From: WebAIM-Forum < = EMAIL ADDRESS REMOVED = > On Behalf Of Tom Livingston
Sent: Tuesday, March 15, 2022 1:29 PM
To: WebAIM Discussion List < = EMAIL ADDRESS REMOVED = >
Subject: Re: [WebAIM] Removing CSS Background image for legibility an Accessibility requirement?

On Tue, Mar 15, 2022 at 9:39 AM Patrick H. Lauke < = EMAIL ADDRESS REMOVED = <mailto: = EMAIL ADDRESS REMOVED = >> wrote:
>
> On 15/03/2022 13:07, JP Jamous wrote:
>
> > Is it a WCAG failure?
> > Of course, because white on white provide no visible content. That fails color contrast big time.
>
> However, you're not testing the site as sent by the author - a site that
> was using CSS and images as its accessibility-supported baseline
> technology.

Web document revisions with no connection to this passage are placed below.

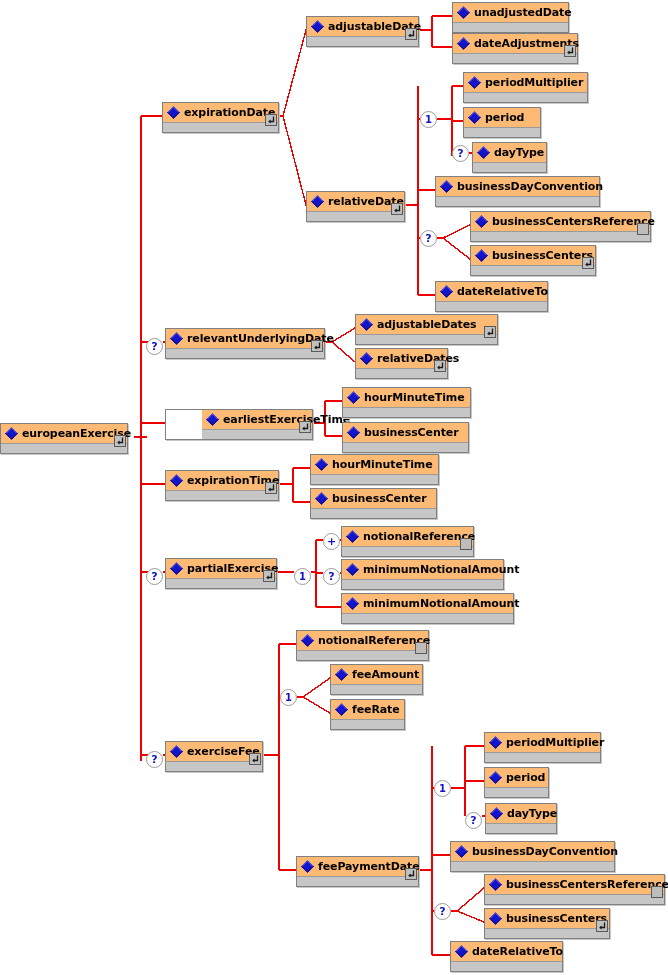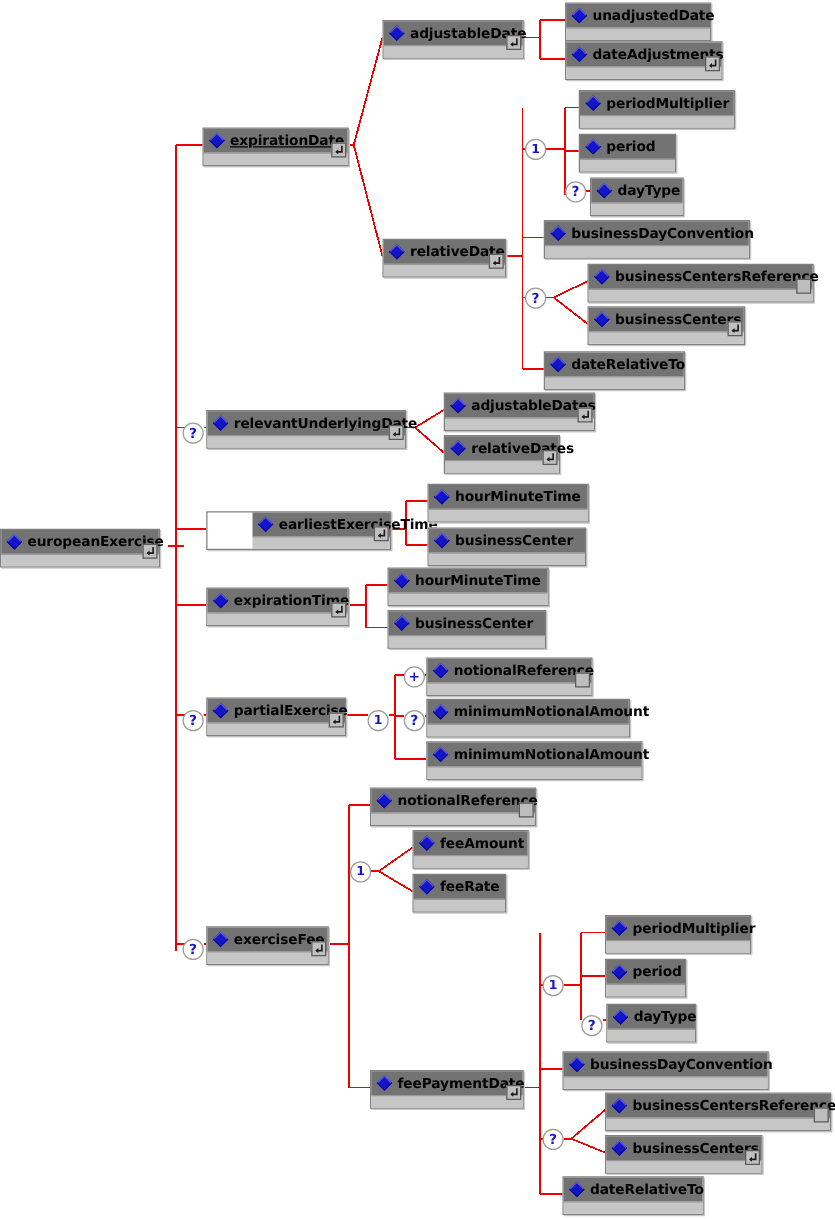"unadjustedDate" .node .label-row { background: #737373 -> #fdba74 }
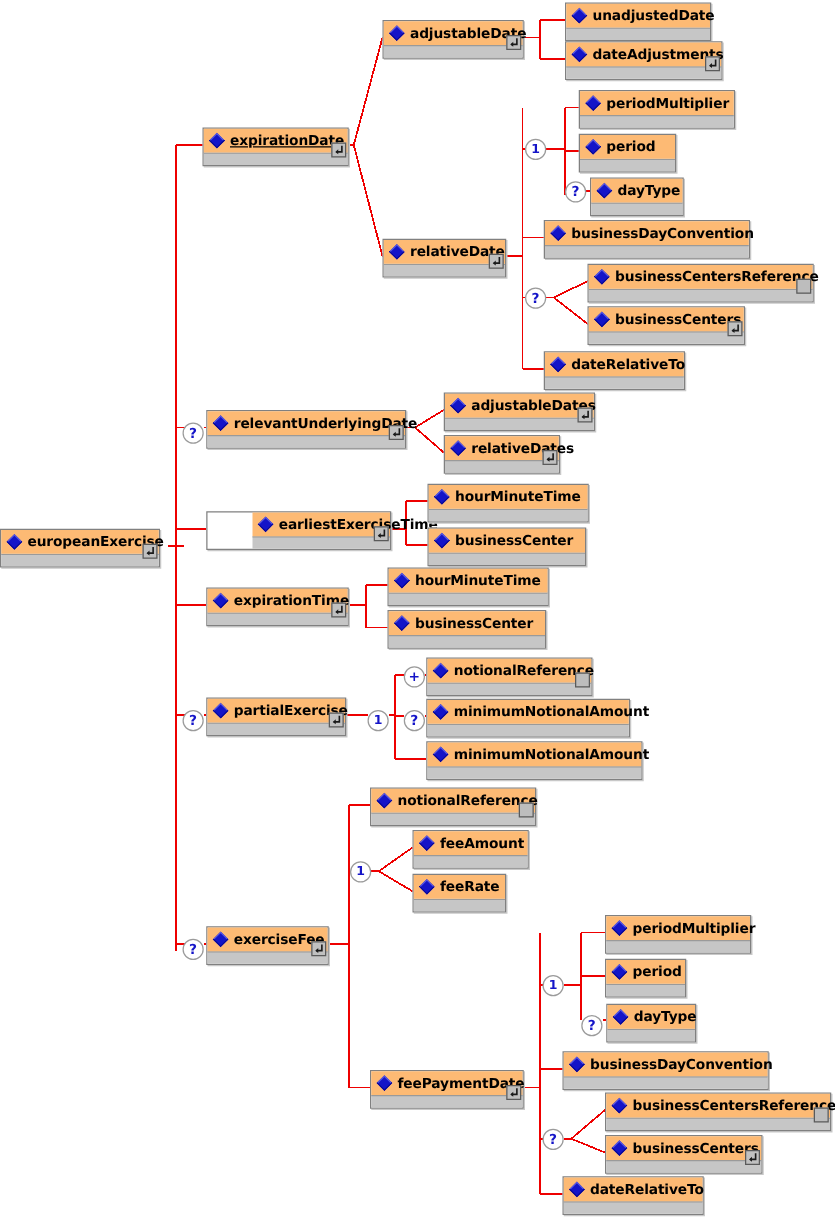"expirationDate" div.node { text-decoration: underline -> none }
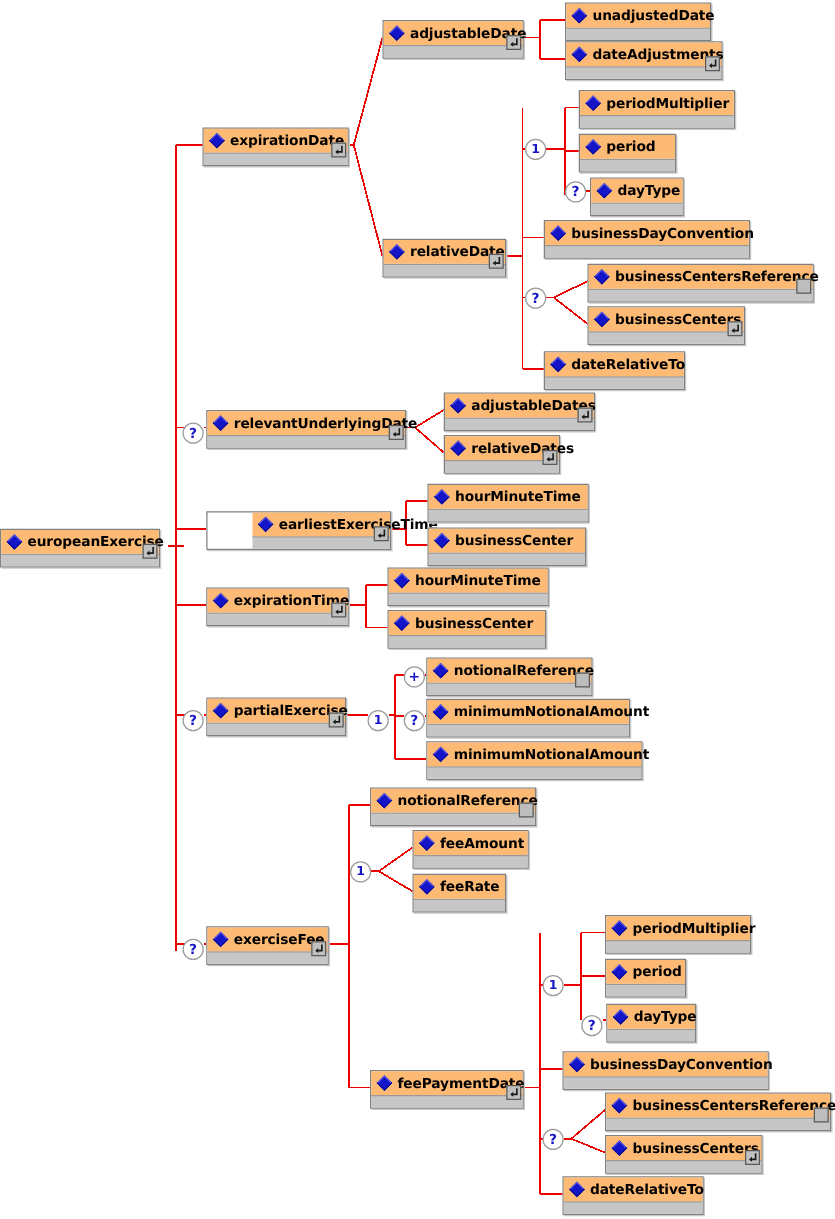"adjustableDates" div.node { width: 121px -> 143px }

This is essentially testing that once a user has customised
> their experience, things still work, which is outside of WCAG. So I'd
> disagree here, it's not a WCAG failure (though there is a failure
> technique - non-normative, of course -
> https://www.w3.org/WAI/WCAG21/Techniques/general/G148<https://www.w3.org/WAI/WCAG21/Techniques/general/G148> that seems to
> suggest that not setting a fallback colour in addition to an image
> background is a failure ... but I'm not sold on this being a hard
> failure, again because it relates to the user having modified how the
> author-provided content is displayed. I'd say it's more best practice...
>
> Long story short, from my point of view: no, you don't really test sites
> these days with CSS or images or JavaScript disabled. That's some
> hang-up from old WCAG 1.0 / original Section 508 (before it was 508
> Refresh, incorporating WCAG 2.0 by reference). So the scenario of "with
> the background image off, you can't see the white on white text" is, to
> me, a best practice case rather than an outright failure of WCAG. But
> opinions may be split here...
>
> P
> --
> Patrick H. Lauke
>


What is the best way to plan a fallback for when a bg image doesn't
load when using white type over a background image? A dark background
color also specified? This seems like it would have some issues, like
scaling text causing the BG color to be visible.


--

Tom Livingston | Senior Front End Developer | Media Logic |
ph: 518.456.3015x231 | fx: 518.456.4279 | medialogic.com


#663399

From: Tom Livingston
Date: Tue, Mar 15 2022 11:57AM
Subject: Re: Removing CSS Background image for legibility an Accessibility requirement?
← Previous message | Next message →

On Tue, Mar 15, 2022 at 1:36 PM Swift, Daniel P. < = EMAIL ADDRESS REMOVED = > wrote:
>
> It should just work if you set the background color first and then background image/size afterwards. Something like this:
>
> #container {
> color: #FFF;
> background-color: #000;
> background: url(image.jpg);
> background-size: cover;
> }
>
> Daniel Swift, MBA
> Senior Web Specialist
> University Communications and Marketing
> West Chester University
> 610.738.0589
>
>
> What is the best way to plan a fallback for when a bg image doesn't
> load when using white type over a background image? A dark background
> color also specified? This seems like it would have some issues, like
> scaling text causing the BG color to be visible.
>
>
> --
>
> Tom Livingston | Senior Front End Developer | Media Logic |
> ph: 518.456.3015x231 | fx: 518.456.4279 | medialogic.com
>
>

I get that, but I may not want to use background-size:cover; in every
situation. THere could still be cases where the black could peek from
behind the image.

--

Tom Livingston | Senior Front End Developer | Media Logic |
ph: 518.456.3015x231 | fx: 518.456.4279 | medialogic.com


#663399

From: Swift, Daniel P.
Date: Tue, Mar 15 2022 12:32PM
Subject: Re: Removing CSS Background image for legibility an Accessibility requirement?
← Previous message | Next message →

Hmmm – you might have to explore other image size options on a case-by-case basis. Alternatively, you might be able to see if the image loaded using JS. I'm not sure if that will work when the image is a CSS background. If the image fails to load, set a class or background color at that point.

Daniel Swift, MBA
Senior Web Specialist
University Communications and Marketing
West Chester University
610.738.0589

From: WebAIM-Forum < = EMAIL ADDRESS REMOVED = > On Behalf Of Tom Livingston
Sent: Tuesday, March 15, 2022 1:57 PM
To: WebAIM Discussion List < = EMAIL ADDRESS REMOVED = >
Subject: Re: [WebAIM] Removing CSS Background image for legibility an Accessibility requirement?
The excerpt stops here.